La lección de Carmen

Elvira Lindo

No pensó que aparentar sobriedad la convirtiera en alguien respetable

Entra Rodrigo Rato en la cárcel. Siempre impresiona el camino de un hombre hasta la reclusión. Debe de tratarse de uno de los trayectos más solitarios en la vida de una persona. Más cuando aún deben resonar en su memoria los ecos de todas las palabras celebratorias que durante tantos años se le dedicaron. Encarnaba al hombre duro, algo borde, impaciente, pero que a su vez ofrecía una imagen de solvencia a la derecha española. Recuerdo incluso cómo algún columnista no alineado con la derecha reclamaba una España en la que hubiera más señores serios como Rato y menos chicas tontilocas como Bibiana Aído. En aquel momento, el ser un señor con empaque servía para determinar su valor. Aún no nos hemos deshecho de esa prejuiciosa y singular vara de medir.

En el arte de la política deben combinarse la ambición, la sagacidad, la inteligencia, pero con irritante frecuencia olvidamos reclamar en quien la ejerce la más difícil de las virtudes, la de hacer el menor daño posible y además evitar que lo hagan otros. Han pasado los años y ya podemos calibrar quiénes fueron realmente dañinos para el buen ejercicio democrático y quiénes, por su apariencia, género, juventud o todo a la vez recibieron críticas burdas y arbitrarias.

Pienso en esto de las apariencias mientras veo el rostro de Carmen Alborch en los periódicos esta semana. Sin duda, su presencia ilumina las portadas e iluminaba la sala en la que estuviera, tenía el poder de refrescar un ambiente, aunque este fuera tan cerrado como el del Congreso de los Diputados. Carmen parece, vista desde hoy, un milagro. La melena salvaje y rojiza, la elegante extravagancia en el vestir, la voz melosa y amable, la sonrisa tan justamente reseñada que se convirtió en el toque que la distinguía.
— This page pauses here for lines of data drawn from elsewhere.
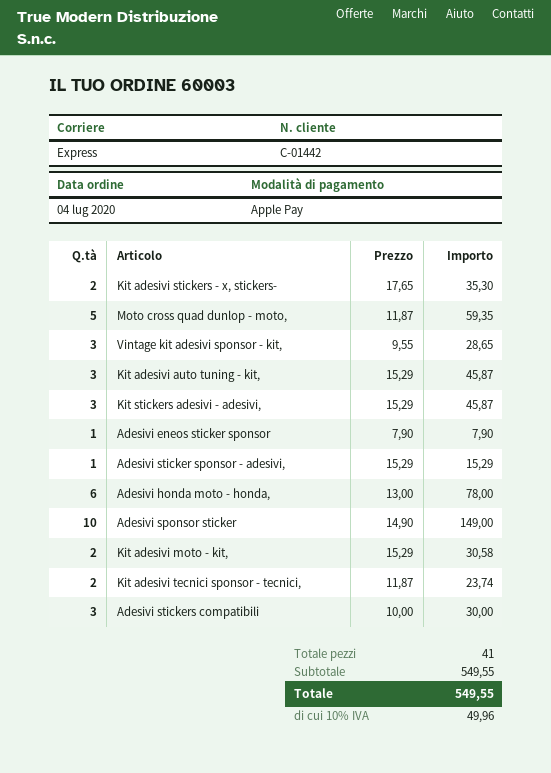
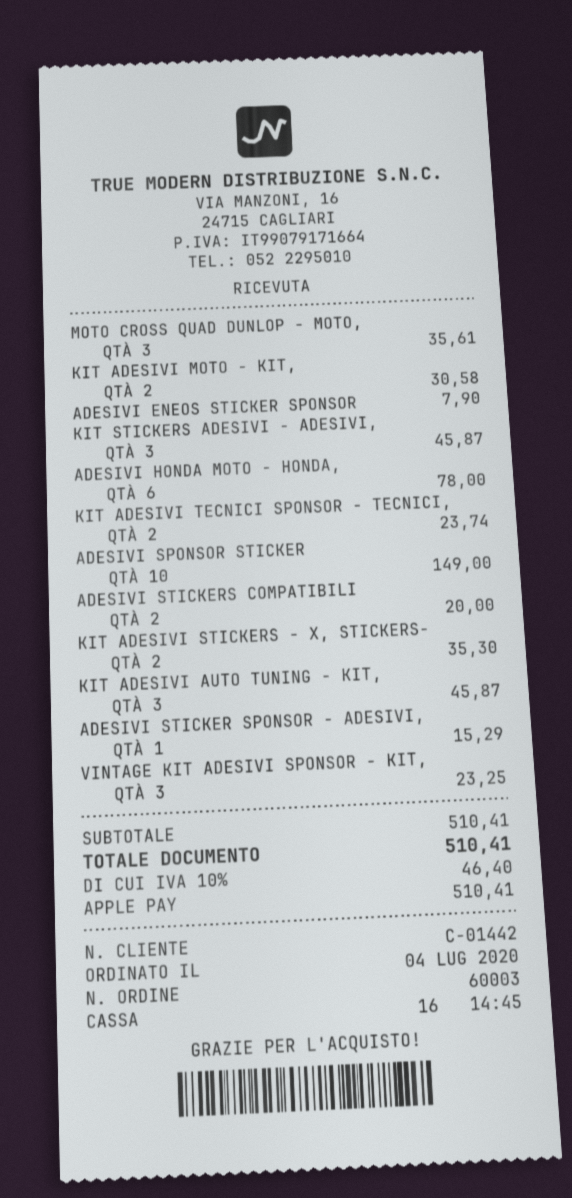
Moto cross quad dunlop - moto,: 5 for 59.35 -> 3 for 35.61
Vintage kit adesivi sponsor - kit,: 3 for 28.65 -> 3 for 23.25
Adesivi stickers compatibili: 3 for 30.00 -> 2 for 20.00
subtotal: 549.55 -> 510.41
tax: 10% = 49.96 -> 10% = 46.40
total: 549.55 -> 510.41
Qué pena que no hayan cuajado sus formas, porque sus formas eran el fiel reflejo del buen corazón que hacía uso de ellas. Hay que tener mucho talento para presentarse ante la vida pública con una sonrisa y para comportarse tal cual ella era, demostrando que era compatible ser ministra con el amor a la vida, a las artes, al callejeo, a la ropa estilosa, al necesario hedonismo y al sentido del humor. La sonrisa y la dulzura parecen estar penalizadas hoy en el ambiente que se ha generado en la vida parlamentaria, porque lo chocante ha quedado reducido a la grosería de turno, a la burla, al show. Y nosotros, a menudo, nos convertimos en publicistas de la majadería.

Llevó Alborch el sabor de la calle al Congreso. Se arregló para acudir a un consejo de ministros con los colores que brotaban de su espíritu, con el mismo primor que muchas mujeres dedicamos a presentarnos ante los demás. No pensó que aparentar sobriedad la convirtiera en alguien respetable, ni creyó que la elegancia fuera incompatible con ser de izquierdas; jamás enmascaró sus ganas de disfrutar de la vida para parecer más solidaria o comprometida. Supo demostrar que el carácter no es negociable, y esta para mí es su lección más sobresaliente. Las mujeres, sobre todo, no debiéramos dejar escapar el ejemplo: no hay que aceptar un neopuritanismo que nos obligue a impostar la voz, a falsear la indumentaria, a reprimir la extravagancia o a esconder la sonrisa. El tiempo dirá el legado que cada uno dejó. De qué nos sirvió la arrogancia de Rato y en qué medida nos cambió la sonrisa de Carmen Alborch.